Mr. Grossman, who the school was renamed after in 2019, has been leading the school since 2007. It was under his leadership, that the 10 million-square-foot expansion was undertaken for NYU’s hospital system in Manhattan, Brooklyn and Long Island. In 2018, he also led the endeavor to eliminate tuition for medical doctorate students at the school.
JPMorgan Chase doled out an $8 million mortgage loan for the purchase.
The Central Park South building has made plenty of headlines already for its pricy sales. Opened in 2018, the 70-story skyscraper on 58th street, designed by Robert A.M. Stern Architects and SLCE Architects, is the 17th-tallest building in New York City. In 2019, the title of the most expensive home ever sold in the United States was given to a $238 million unit purchased in the building by billionaire hedge fund manager Kenneth C. Griffin.
In a third quarter earnings call, Vornado announced that it closed sales on 104 of the 118 units at the building as of Sept. 30, making net profits of $2.97 billion. After the report, another condo sold in October for $27.4 million, upping net proceeds to $2.99 billion.
As per the Real Deal, luxury residential real estate has been on a roll thanks to low interest rates. Sales of super-luxury homes across the country have surged since the feds lowered interest rates after the pandemic, as per data from appraisal firm Miller Samuel.
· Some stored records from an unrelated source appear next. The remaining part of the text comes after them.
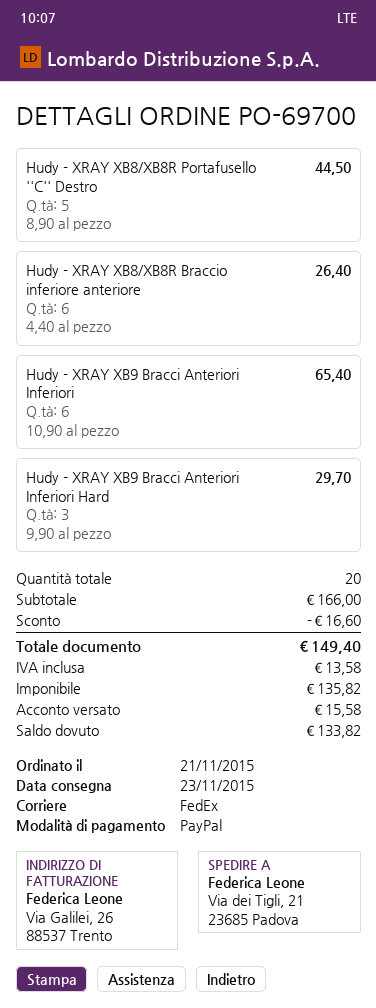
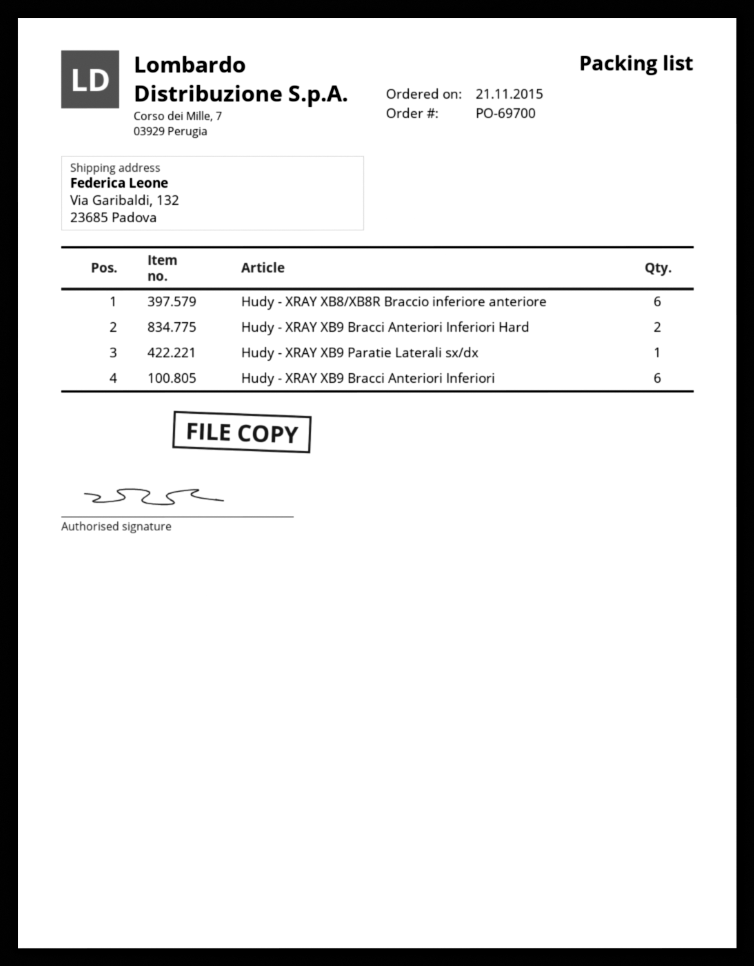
ship to: Via dei Tigli, 21, 23685 Padova -> Via Garibaldi, 132, 23685 Padova
Hudy - XRAY XB8/XB8R Portafusello ''C'' Destro: 5 -> none
Hudy - XRAY XB9 Bracci Anteriori Inferiori Hard: 3 -> 2
Hudy - XRAY XB9 Paratie Laterali sx/dx: none -> 1

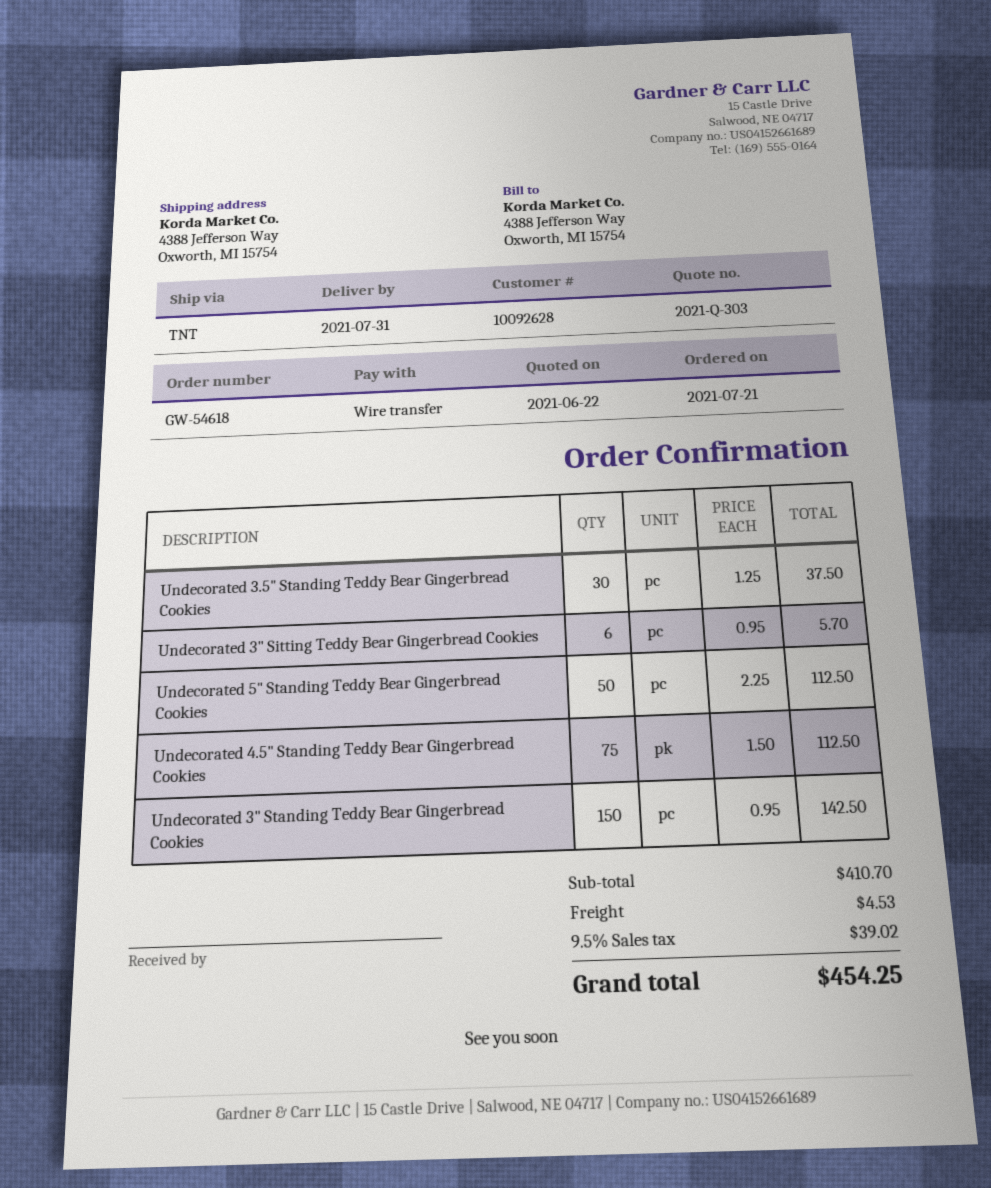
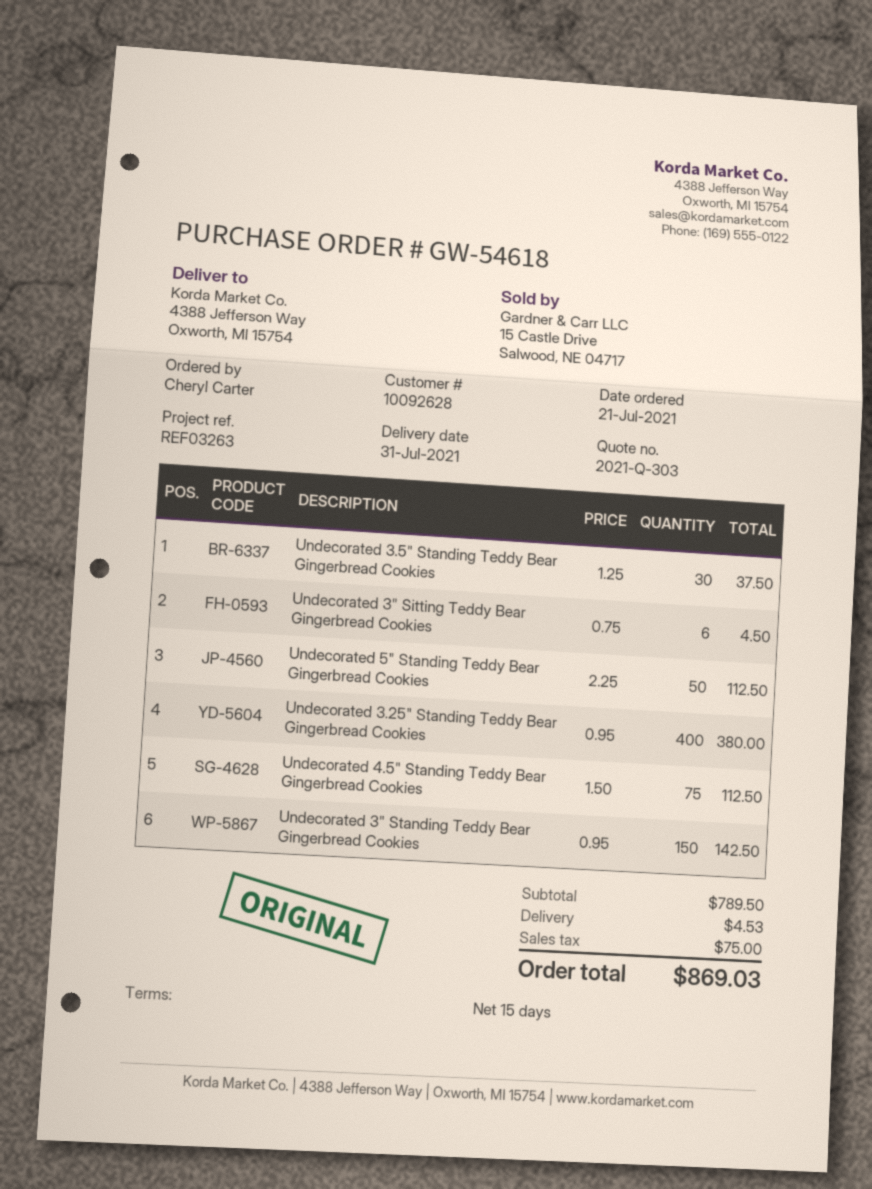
Undecorated 3" Sitting Teddy Bear Gingerbread Cookies: 6 x 0.95 = 5.70 -> 6 x 0.75 = 4.50
Undecorated 3.25" Standing Teddy Bear Gingerbread Cookies: none -> 400 x 0.95 = 380.00
subtotal: 410.70 -> 789.50
tax: 39.02 -> 75.00
total: 454.25 -> 869.03

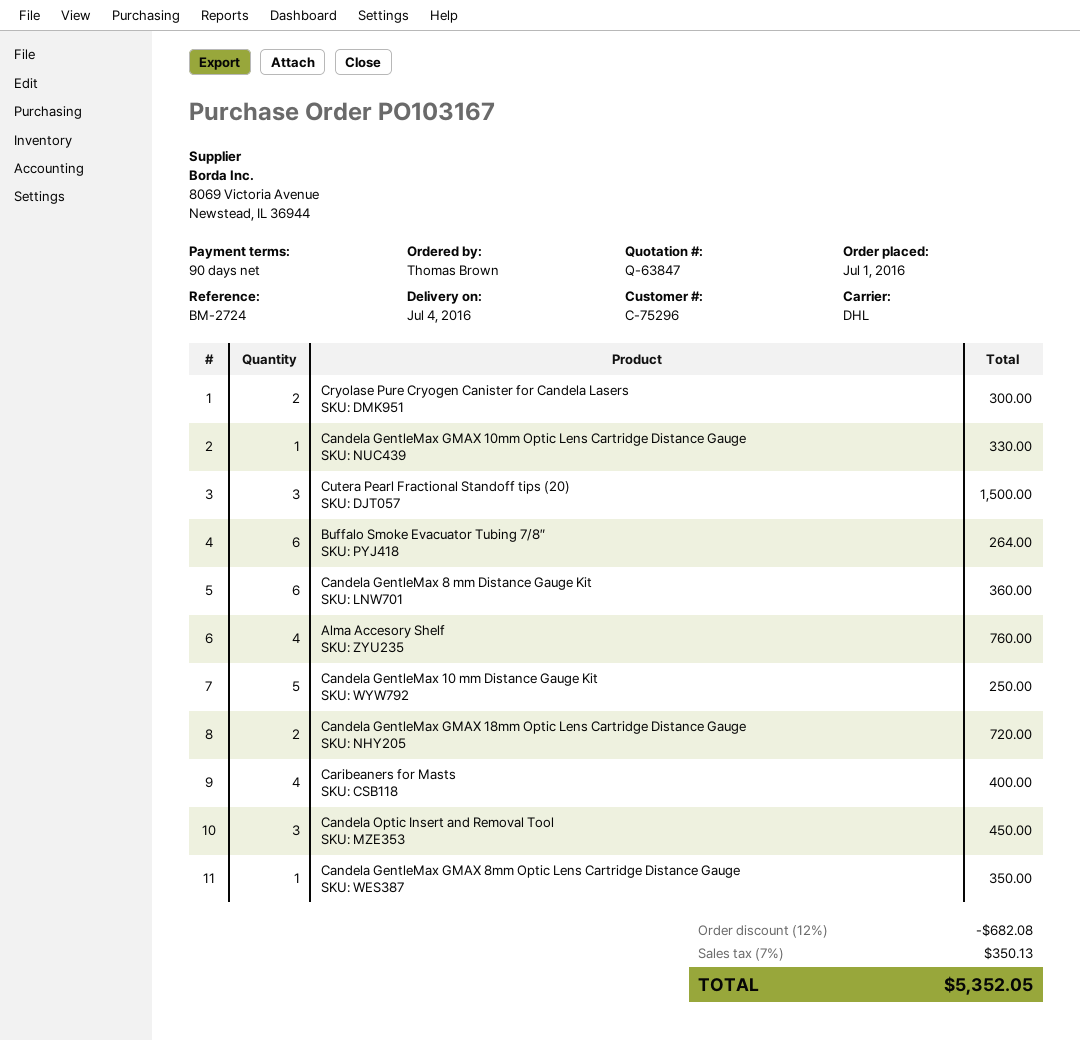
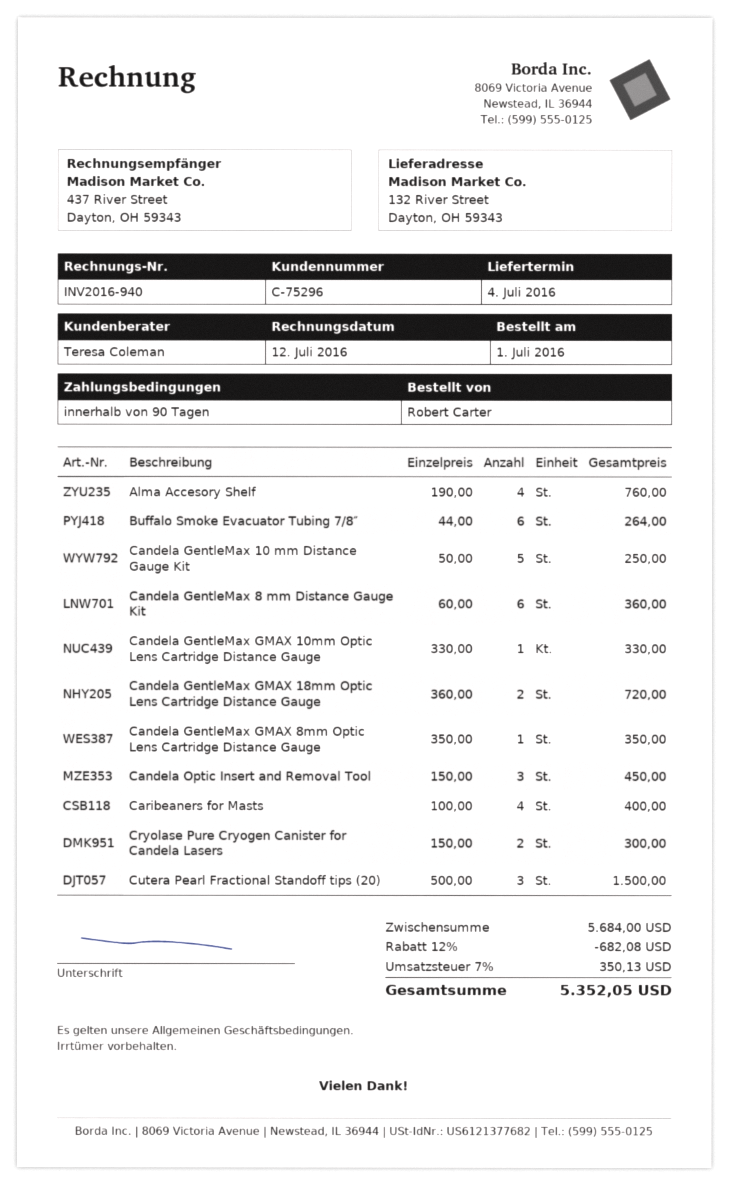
ordered by: Thomas Brown -> Robert Carter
In 2021, over 40 homes sold in the U.S. for $50 million or more, marking an increase in luxury sales of 35 percent compared to the previous year. “The lower the rates, the higher the prices,” said Jonathan Miller, president of Miller Samuel.
The state of New York led the way for the nationwide residential splurge, with 13 sales valued at a total of $931 million. The biggest sale in the tally came from none other than 220 Central Park South, where another duplex sold for $157.5 to Alibaba co-founder Joe Tsai.